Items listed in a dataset
=== Begin Enclosure ===
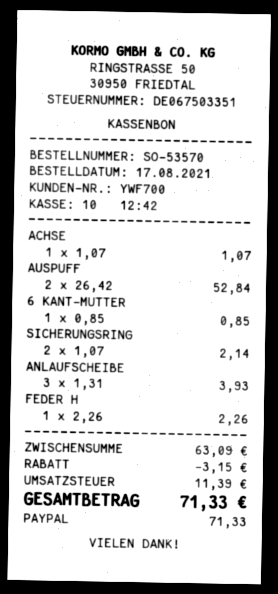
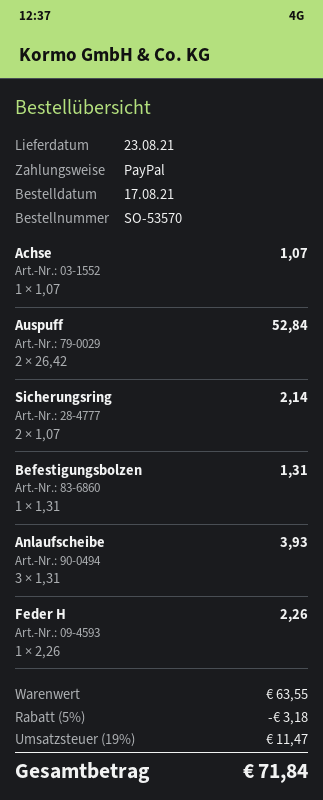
6 KANT-MUTTER: 1 x 0.85 = 0.85 -> none
Befestigungsbolzen: none -> 1 x 1.31 = 1.31
subtotal: 63.09 -> 63.55
discount: 3.15 -> 3.18
tax: 11.39 -> 11.47
total: 71.33 -> 71.84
=== End Enclosure ===
» TASK ITEM: Word for word, give the data above again, without any images.

» THE COMPLETED TASK:
6 KANT-MUTTER: 1 x 0.85 = 0.85 -> none
Befestigungsbolzen: none -> 1 x 1.31 = 1.31
subtotal: 63.09 -> 63.55
discount: 3.15 -> 3.18
tax: 11.39 -> 11.47
total: 71.33 -> 71.84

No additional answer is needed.